Conversations around mental health have matured dramatically since the release of the first game, but so far, Psychonauts 2 is leading with empathy. Sure, the set dressing is absurd, but by trying to make worlds out of the impossible realms in our brains, it finds a unique way to cut through the fog and have some meaningful discussions. I really admired how the game isn’t just shrugging off the tricky concepts it wants to tackle either, which is what made the original so special. Every player will likely have their own interpretations of how well it has been portrayed, but as a person with mental health struggles, I felt like it was always nudging in the right direction. It often made me feel validated, and brought some well-needed light to my own difficulties without overstepping the line. It’s so easy to be funny and mean, but Psychonauts 2 goes to great lengths to be funny and nice, which is one hell of an achievement given the subject matter. Hats off to Schafer!

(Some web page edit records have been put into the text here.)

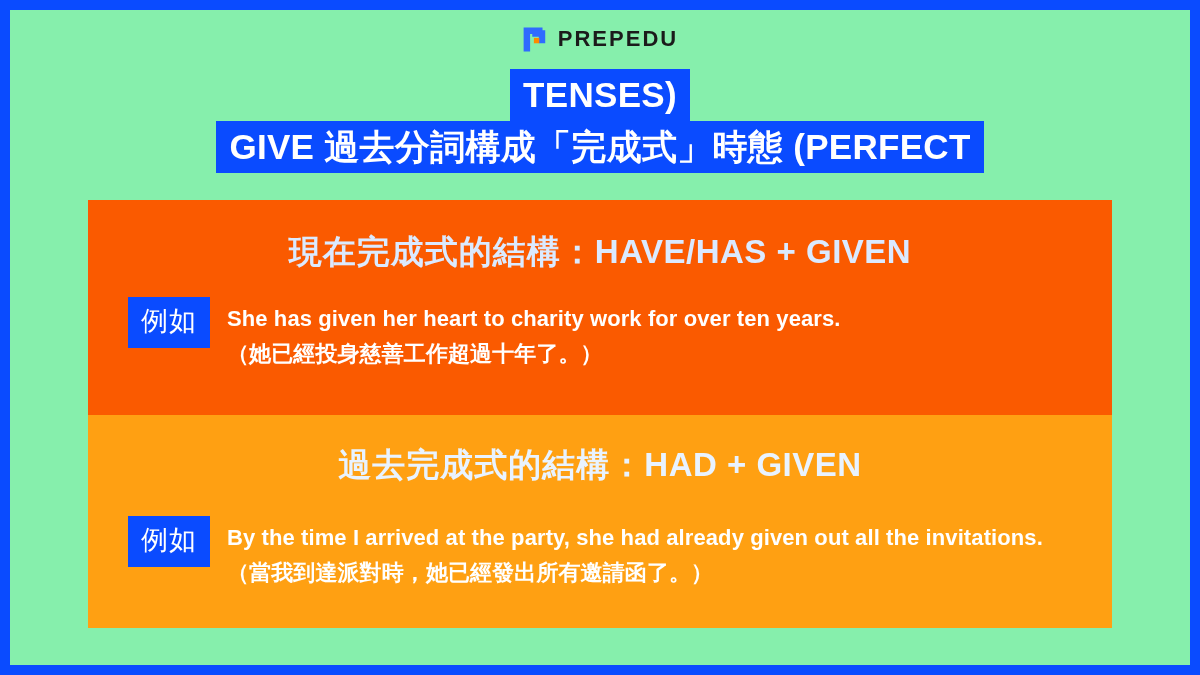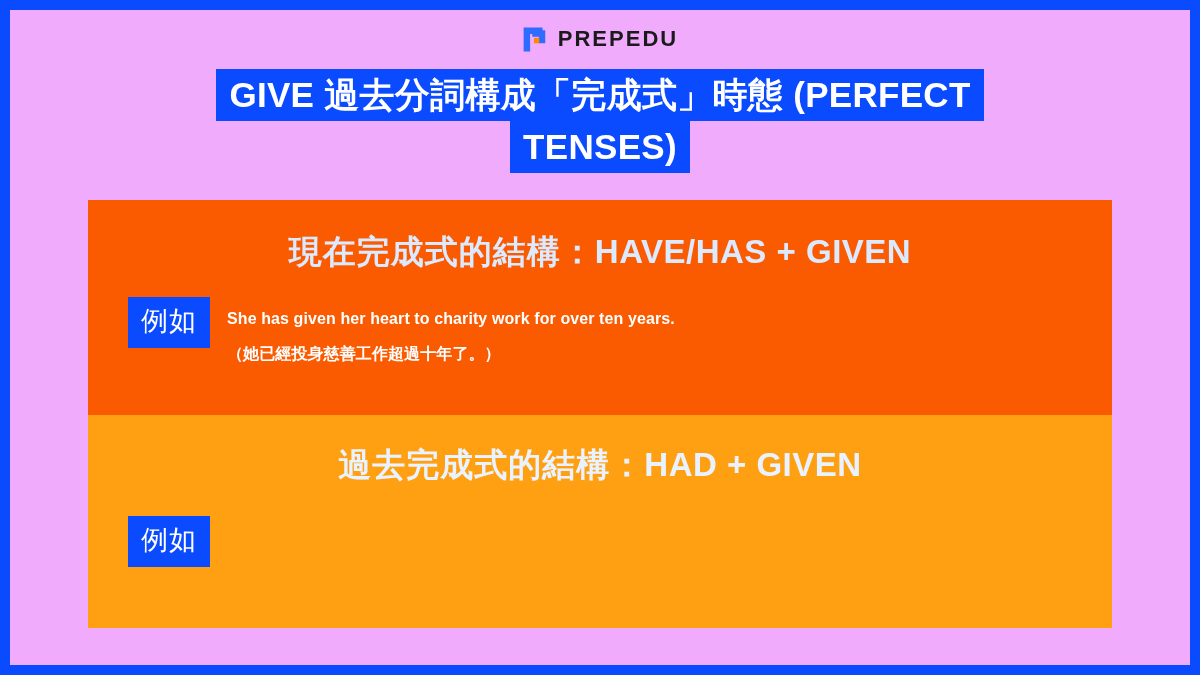--- a/index.html
+++ b/index.html
@@ -17,7 +17,7 @@
   #canvas {
     position: relative;
     width: 100%; height: 100%;
-    background: #f0abfc;
+    background: #86efac;
     overflow: hidden;
   }
 

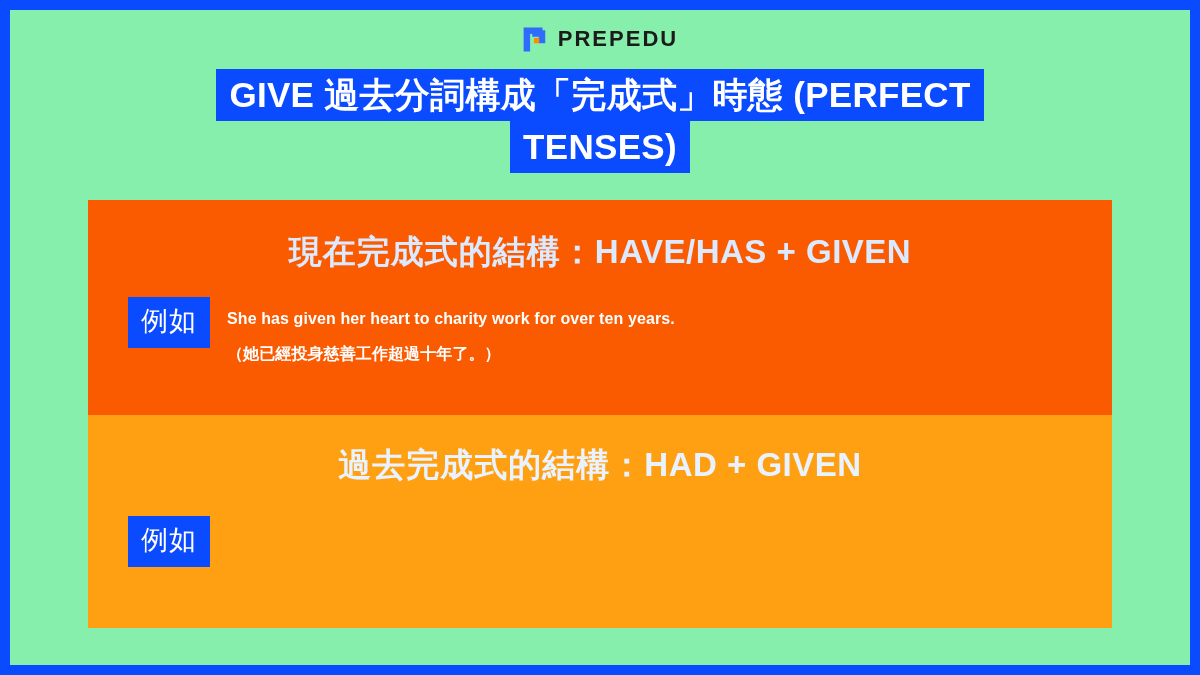--- a/index.html
+++ b/index.html
@@ -145,8 +145,8 @@
     </div>
 
     <div class="title-wrap">
+      <span class="title-line"><span>TENSES)</span></span>
       <span class="title-line"><span>GIVE 過去分詞構成「完成式」時態 (PERFECT</span></span>
-      <span class="title-line"><span>TENSES)</span></span>
     </div>
 
     <div class="content">

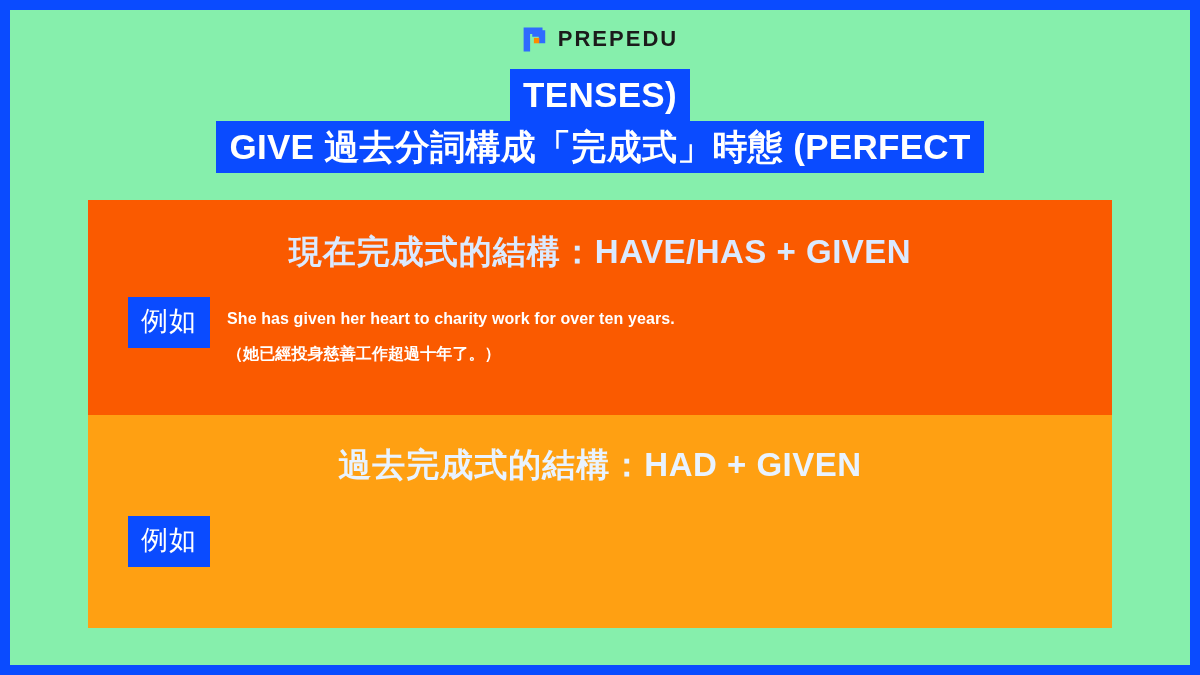--- a/index.html
+++ b/index.html
@@ -121,7 +121,7 @@
   .example-text {
     flex: 1 1 auto;
     color: #ffffff;
-    font-size: 16px;
+    font-size: 22px;
     font-weight: bold;
     line-height: 35px;
     letter-spacing: 0.1px;

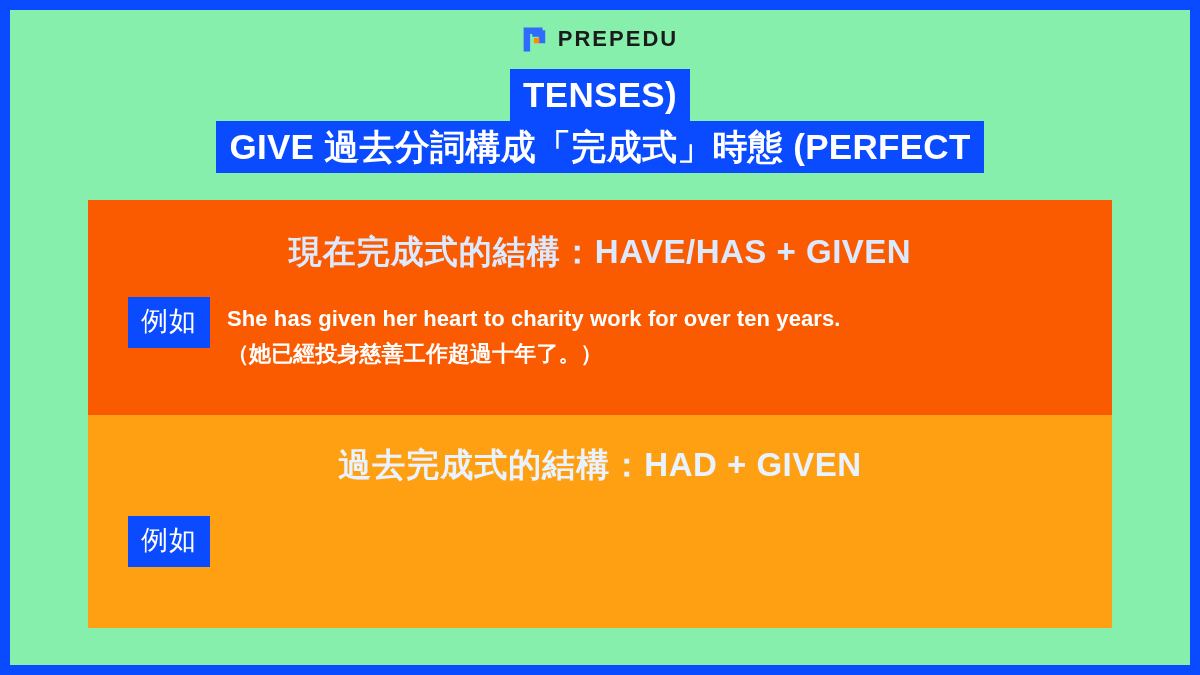--- a/index.html
+++ b/index.html
@@ -182,6 +182,9 @@
           </div>
           <div class="example example-past">
             <div class="badge">例如</div>
+            <div class="example-text">
+              <span>By the time I arrived at the party, she had already given out all the invitations.</span><span class="zh">（當我到達派對時，她已經發出所有邀請函了。）</span>
+            </div>
           </div>
         </div>
       </div>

The levels I played were technically linear, but they also contained a slew of optional areas, collectables and secret sections to revisit when you’ve got more powers and upgrades. In your scrapbook menu, a jigsaw slowly builds to completion as you collect everything, which will no doubt result in some kind of reward for completionists. It feels like you’d want to replay these levels too, to catch the narrative design nuance of a stray poster or a well-placed figment. There’s a lot going on, so it would be easy to miss at least a clever joke or two.
In trying to find faults, I really struggled. I thought the dialogue was a little overpowering in the mix sometimes, which betrayed a few of its cutscenes, but that’s me really scraping the barrel. This is the most ambitious and cohesive game Double Fine has made so far, with so many dotted i’s and crossed t’s. I didn’t experience any glitches, and it ran really well on my gaming PC and my Xbox Series X. It has good accessibility options, a content warning and even a recap video, so you don’t have to worry about playing the sequel first. It’s also an innovative 3D platformer launching in 2021, which fills me with hope for the future. I simply cannot wait to see if it sticks the landing!
Psychonauts 2 will release on August 25.